Overriding methods is spaghetti in disguise

An argument for composition over inheritance

A common pattern I have seen is having some default behaviour in a base class, that is sometimes overwritten in subclasses, and sometimes not.

class Base(object):
  def colour(self):
    return "red"

class ClassA(Base):
  pass

class ClassB(Base):
  def colour(self):
    return "green"

a = ClassA()
print a.colour()  #  "red"

b = ClassB()
print b.colour()  #  "green"

The usual reason for this is that the Base case was written first, and then new behaviour was needed that didn't quite match up with the original.

Why not do this?

The simple case above isn't too bad since it's, well, simple. A more complex case however, is when you have more subclasses, more methods calling each other, and each subclass overriding a different subset of the base methods.

class Base(object):
  def colour(self):
    return "red"

  def size(self):
    return "medium"

class ClassA(Base):
  pass

class ClassB(Base):
  def colour(self):
    return "green"

class ClassC(Base):
  def size(self):
    return "small"

a = ClassA()
print a.colour()  #  "red"
print a.size()    #  "medium"

b = ClassB()
print b.colour()  #  "green"
print b.size()    #  "medium"

c = ClassC()
print c.colour()  #  "red"
print c.size()    #  "small"

Or, a similar pattern, but utilizing the fact that all methods in Python are effectively virtual.

class Base(object):
  def colour(self):
    return self._colour()

  def _colour(self):
    return "red"

class ClassA(Base):
  pass

class ClassB(Base):
  def colour(self):
    return "green"

class ClassC(Base):
  def _colour(self):
    return "blue"

a = ClassA()
print a.colour()  #  "red"

b = ClassB()
print b.colour()  #  "green"

c = ClassC()
print c.colour()  #  "blue"

At first glance, the code doesn't look like traditional spaghetti: there are no if statements, no booleans being passed around, no optional arguments, and no global variables. It all looks quite clean.
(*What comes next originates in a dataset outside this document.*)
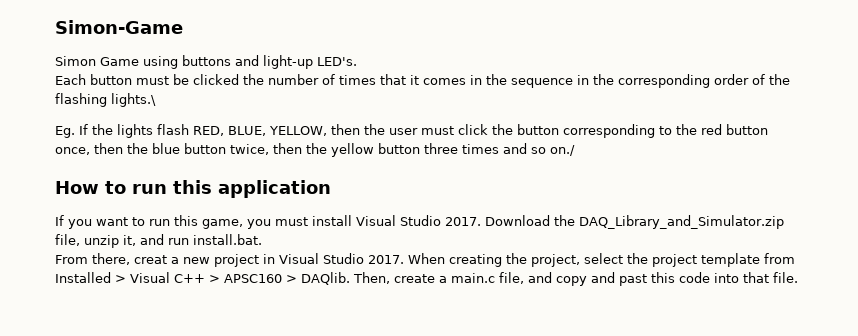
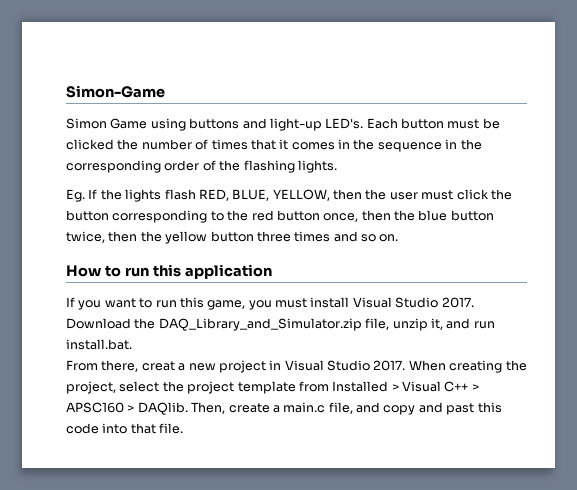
(357, 61) // -> (364, 123) none
[111,93,156,107] lights.\ -> [297,160,337,173] lights.
[550,145,575,156] on./ -> [379,234,399,242] on.

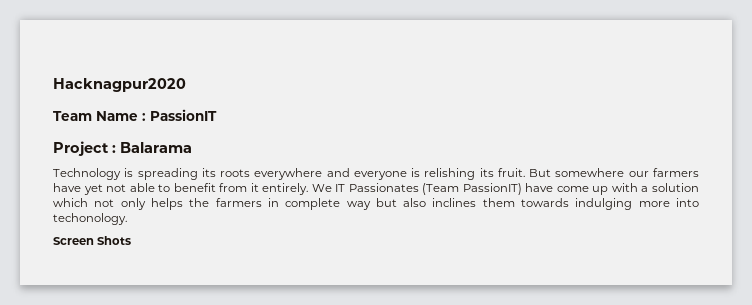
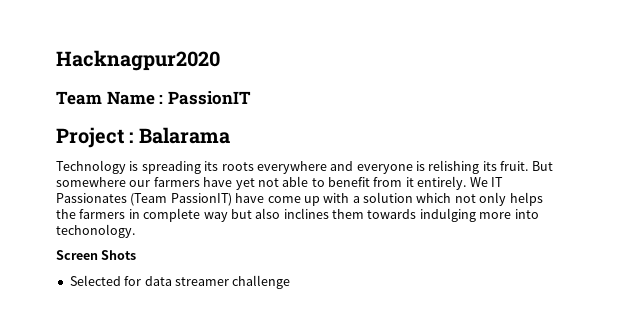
(132, 240) none -> [69,275,291,289] // Selected for data streamer challenge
In spite of these, I judge this code to have problems: hidden inconsistency, hidden coupling, historical bias, poor separation of responsibilities, and poor abstraction.

Hidden inconsistency

When calling any method on an instance of the subclasses, some objects will call Base class code, and some not, depending on what is defined in the subclass. Each subclass now has unique properties and a unique data flow that must be reasoned about. This might be unavoidable, each case must in some way be different, but my suspicion is that that having this inconsistency "hidden" in the inheritance heirachy tree by nature of some methods being overridden and some not, means more time will need to be spent later when adding/changing behaviour.

Hidden coupling

Perhaps a problem with code re-use via inheriance in general, it's difficult to change code in the base class without affecting the subclasses. This is however especially true when each subclass uses a different subset of the base class methods. The ones that do use a Base methods are actually the ones that don't override them. Hence it's more accurate to term this hidden coupling.

Historical bias

The code in the base class is most likely only there because it was written first. Very obvious and reasonable when you're writing it, but come to look at the code in 2 years, it's not immediately clear why the code is the way it is. Trying to untangle spaghetti is tricky, often trying to work out the reasons the original programmer wrote what they wrote in order to reduce the risk when changing it. Having the extra reason of "that's what I did first" is making the future's job harder.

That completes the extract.